Instructions to follow
Extract from the entries below, exactly as given, only the lines from the line containing "Canvas Strap Watch - 2020" to the line containing "reference: CC-70409 -> CC-70049", both lines included.

Information section start

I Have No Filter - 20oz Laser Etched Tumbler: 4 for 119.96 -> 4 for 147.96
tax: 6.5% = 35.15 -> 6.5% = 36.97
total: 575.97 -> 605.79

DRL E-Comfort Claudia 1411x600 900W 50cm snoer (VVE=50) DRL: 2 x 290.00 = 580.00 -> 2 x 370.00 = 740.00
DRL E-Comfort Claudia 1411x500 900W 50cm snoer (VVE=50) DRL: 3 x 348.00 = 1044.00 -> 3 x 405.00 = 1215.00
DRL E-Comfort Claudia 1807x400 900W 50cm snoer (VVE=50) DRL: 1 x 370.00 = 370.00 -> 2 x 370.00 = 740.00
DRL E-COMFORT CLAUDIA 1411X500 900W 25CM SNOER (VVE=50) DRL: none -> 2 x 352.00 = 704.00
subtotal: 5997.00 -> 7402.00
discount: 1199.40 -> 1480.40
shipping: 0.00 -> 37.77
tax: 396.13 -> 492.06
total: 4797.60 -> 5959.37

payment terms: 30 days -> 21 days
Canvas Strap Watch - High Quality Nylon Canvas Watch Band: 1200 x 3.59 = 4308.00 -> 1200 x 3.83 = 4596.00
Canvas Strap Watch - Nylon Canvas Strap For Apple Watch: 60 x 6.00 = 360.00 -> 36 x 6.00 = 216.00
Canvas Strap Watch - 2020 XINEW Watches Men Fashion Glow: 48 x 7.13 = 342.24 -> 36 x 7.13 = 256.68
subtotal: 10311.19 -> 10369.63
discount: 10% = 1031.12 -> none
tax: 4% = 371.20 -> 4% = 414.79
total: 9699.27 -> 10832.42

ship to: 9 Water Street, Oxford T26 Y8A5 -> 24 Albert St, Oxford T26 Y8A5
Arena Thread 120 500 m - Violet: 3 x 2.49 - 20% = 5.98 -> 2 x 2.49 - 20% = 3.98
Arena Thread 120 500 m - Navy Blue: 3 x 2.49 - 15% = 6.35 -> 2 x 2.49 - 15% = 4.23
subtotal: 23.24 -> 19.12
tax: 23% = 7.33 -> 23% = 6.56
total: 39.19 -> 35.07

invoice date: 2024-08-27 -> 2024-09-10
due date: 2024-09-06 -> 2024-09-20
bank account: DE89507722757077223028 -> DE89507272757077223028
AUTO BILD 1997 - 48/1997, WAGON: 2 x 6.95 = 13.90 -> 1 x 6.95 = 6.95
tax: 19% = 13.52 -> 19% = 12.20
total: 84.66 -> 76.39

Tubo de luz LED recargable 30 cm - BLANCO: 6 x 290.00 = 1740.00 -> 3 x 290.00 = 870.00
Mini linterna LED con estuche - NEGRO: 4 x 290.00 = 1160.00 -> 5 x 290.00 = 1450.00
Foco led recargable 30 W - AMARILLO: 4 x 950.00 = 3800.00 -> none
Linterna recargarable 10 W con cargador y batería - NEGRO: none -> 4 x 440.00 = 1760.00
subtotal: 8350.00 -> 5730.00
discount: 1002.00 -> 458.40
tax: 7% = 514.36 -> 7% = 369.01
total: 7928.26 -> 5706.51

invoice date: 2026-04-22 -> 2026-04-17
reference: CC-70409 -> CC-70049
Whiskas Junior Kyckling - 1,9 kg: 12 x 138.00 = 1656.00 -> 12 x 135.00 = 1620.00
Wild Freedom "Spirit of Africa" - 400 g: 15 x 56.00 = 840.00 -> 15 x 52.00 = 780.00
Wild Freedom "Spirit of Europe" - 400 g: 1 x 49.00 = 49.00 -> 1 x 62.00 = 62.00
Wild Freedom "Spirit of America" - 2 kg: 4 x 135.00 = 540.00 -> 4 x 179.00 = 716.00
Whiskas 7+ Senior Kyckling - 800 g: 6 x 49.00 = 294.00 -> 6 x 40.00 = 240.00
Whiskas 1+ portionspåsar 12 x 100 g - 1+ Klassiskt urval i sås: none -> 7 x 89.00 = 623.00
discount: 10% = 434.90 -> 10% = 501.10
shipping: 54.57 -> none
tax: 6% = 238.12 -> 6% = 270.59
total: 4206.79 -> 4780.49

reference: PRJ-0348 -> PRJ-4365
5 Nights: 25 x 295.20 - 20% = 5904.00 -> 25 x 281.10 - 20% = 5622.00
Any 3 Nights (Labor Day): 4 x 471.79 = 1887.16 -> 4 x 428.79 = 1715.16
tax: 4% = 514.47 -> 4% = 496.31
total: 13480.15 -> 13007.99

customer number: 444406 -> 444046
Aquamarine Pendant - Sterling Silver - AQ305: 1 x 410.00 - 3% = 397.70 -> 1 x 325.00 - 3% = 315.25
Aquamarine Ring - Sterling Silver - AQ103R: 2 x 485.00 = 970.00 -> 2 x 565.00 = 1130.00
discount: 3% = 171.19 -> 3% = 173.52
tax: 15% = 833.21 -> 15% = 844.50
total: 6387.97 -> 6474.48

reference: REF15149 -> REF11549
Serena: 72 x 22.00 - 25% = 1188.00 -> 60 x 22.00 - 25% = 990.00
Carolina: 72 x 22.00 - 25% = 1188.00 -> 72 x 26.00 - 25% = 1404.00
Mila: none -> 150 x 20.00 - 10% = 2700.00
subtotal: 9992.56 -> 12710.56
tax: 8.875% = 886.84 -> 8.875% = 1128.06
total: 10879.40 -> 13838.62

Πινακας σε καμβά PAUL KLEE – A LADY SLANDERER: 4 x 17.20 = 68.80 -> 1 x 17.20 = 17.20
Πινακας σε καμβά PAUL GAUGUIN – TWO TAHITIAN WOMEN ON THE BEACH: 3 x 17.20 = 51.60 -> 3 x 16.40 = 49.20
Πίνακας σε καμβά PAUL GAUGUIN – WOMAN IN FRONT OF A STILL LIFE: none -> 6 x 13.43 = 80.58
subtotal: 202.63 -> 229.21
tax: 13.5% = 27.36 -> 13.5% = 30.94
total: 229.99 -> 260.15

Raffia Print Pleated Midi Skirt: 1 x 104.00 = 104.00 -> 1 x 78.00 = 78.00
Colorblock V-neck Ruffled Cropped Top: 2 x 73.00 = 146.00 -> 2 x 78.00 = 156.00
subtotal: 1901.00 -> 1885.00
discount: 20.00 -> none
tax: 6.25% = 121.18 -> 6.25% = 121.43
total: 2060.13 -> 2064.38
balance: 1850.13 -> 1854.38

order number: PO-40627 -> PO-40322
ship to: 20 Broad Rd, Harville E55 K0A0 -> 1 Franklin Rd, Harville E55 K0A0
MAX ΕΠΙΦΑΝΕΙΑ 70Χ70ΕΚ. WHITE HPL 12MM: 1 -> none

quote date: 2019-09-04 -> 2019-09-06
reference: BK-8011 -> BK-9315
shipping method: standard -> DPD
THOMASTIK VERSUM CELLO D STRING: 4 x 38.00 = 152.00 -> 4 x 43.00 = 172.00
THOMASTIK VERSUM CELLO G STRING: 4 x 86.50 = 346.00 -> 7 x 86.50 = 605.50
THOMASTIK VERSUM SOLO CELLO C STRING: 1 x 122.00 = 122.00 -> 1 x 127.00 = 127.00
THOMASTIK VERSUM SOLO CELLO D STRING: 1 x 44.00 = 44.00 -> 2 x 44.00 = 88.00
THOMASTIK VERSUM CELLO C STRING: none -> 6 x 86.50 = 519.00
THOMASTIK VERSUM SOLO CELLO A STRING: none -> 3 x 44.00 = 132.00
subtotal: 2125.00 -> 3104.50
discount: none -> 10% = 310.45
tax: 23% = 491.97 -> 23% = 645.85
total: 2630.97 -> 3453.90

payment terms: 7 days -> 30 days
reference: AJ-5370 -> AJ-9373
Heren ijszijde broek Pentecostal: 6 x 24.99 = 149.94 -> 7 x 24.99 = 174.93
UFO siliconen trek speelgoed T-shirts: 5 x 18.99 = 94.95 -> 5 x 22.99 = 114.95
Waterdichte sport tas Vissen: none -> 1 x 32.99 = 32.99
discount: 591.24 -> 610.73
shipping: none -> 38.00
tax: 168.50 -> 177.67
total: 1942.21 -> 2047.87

Information section end

Solution to the exercise
Canvas Strap Watch - 2020 XINEW Watches Men Fashion Glow: 48 x 7.13 = 342.24 -> 36 x 7.13 = 256.68
subtotal: 10311.19 -> 10369.63
discount: 10% = 1031.12 -> none
tax: 4% = 371.20 -> 4% = 414.79
total: 9699.27 -> 10832.42

ship to: 9 Water Street, Oxford T26 Y8A5 -> 24 Albert St, Oxford T26 Y8A5
Arena Thread 120 500 m - Violet: 3 x 2.49 - 20% = 5.98 -> 2 x 2.49 - 20% = 3.98
Arena Thread 120 500 m - Navy Blue: 3 x 2.49 - 15% = 6.35 -> 2 x 2.49 - 15% = 4.23
subtotal: 23.24 -> 19.12
tax: 23% = 7.33 -> 23% = 6.56
total: 39.19 -> 35.07

invoice date: 2024-08-27 -> 2024-09-10
due date: 2024-09-06 -> 2024-09-20
bank account: DE89507722757077223028 -> DE89507272757077223028
AUTO BILD 1997 - 48/1997, WAGON: 2 x 6.95 = 13.90 -> 1 x 6.95 = 6.95
tax: 19% = 13.52 -> 19% = 12.20
total: 84.66 -> 76.39

Tubo de luz LED recargable 30 cm - BLANCO: 6 x 290.00 = 1740.00 -> 3 x 290.00 = 870.00
Mini linterna LED con estuche - NEGRO: 4 x 290.00 = 1160.00 -> 5 x 290.00 = 1450.00
Foco led recargable 30 W - AMARILLO: 4 x 950.00 = 3800.00 -> none
Linterna recargarable 10 W con cargador y batería - NEGRO: none -> 4 x 440.00 = 1760.00
subtotal: 8350.00 -> 5730.00
discount: 1002.00 -> 458.40
tax: 7% = 514.36 -> 7% = 369.01
total: 7928.26 -> 5706.51

invoice date: 2026-04-22 -> 2026-04-17
reference: CC-70409 -> CC-70049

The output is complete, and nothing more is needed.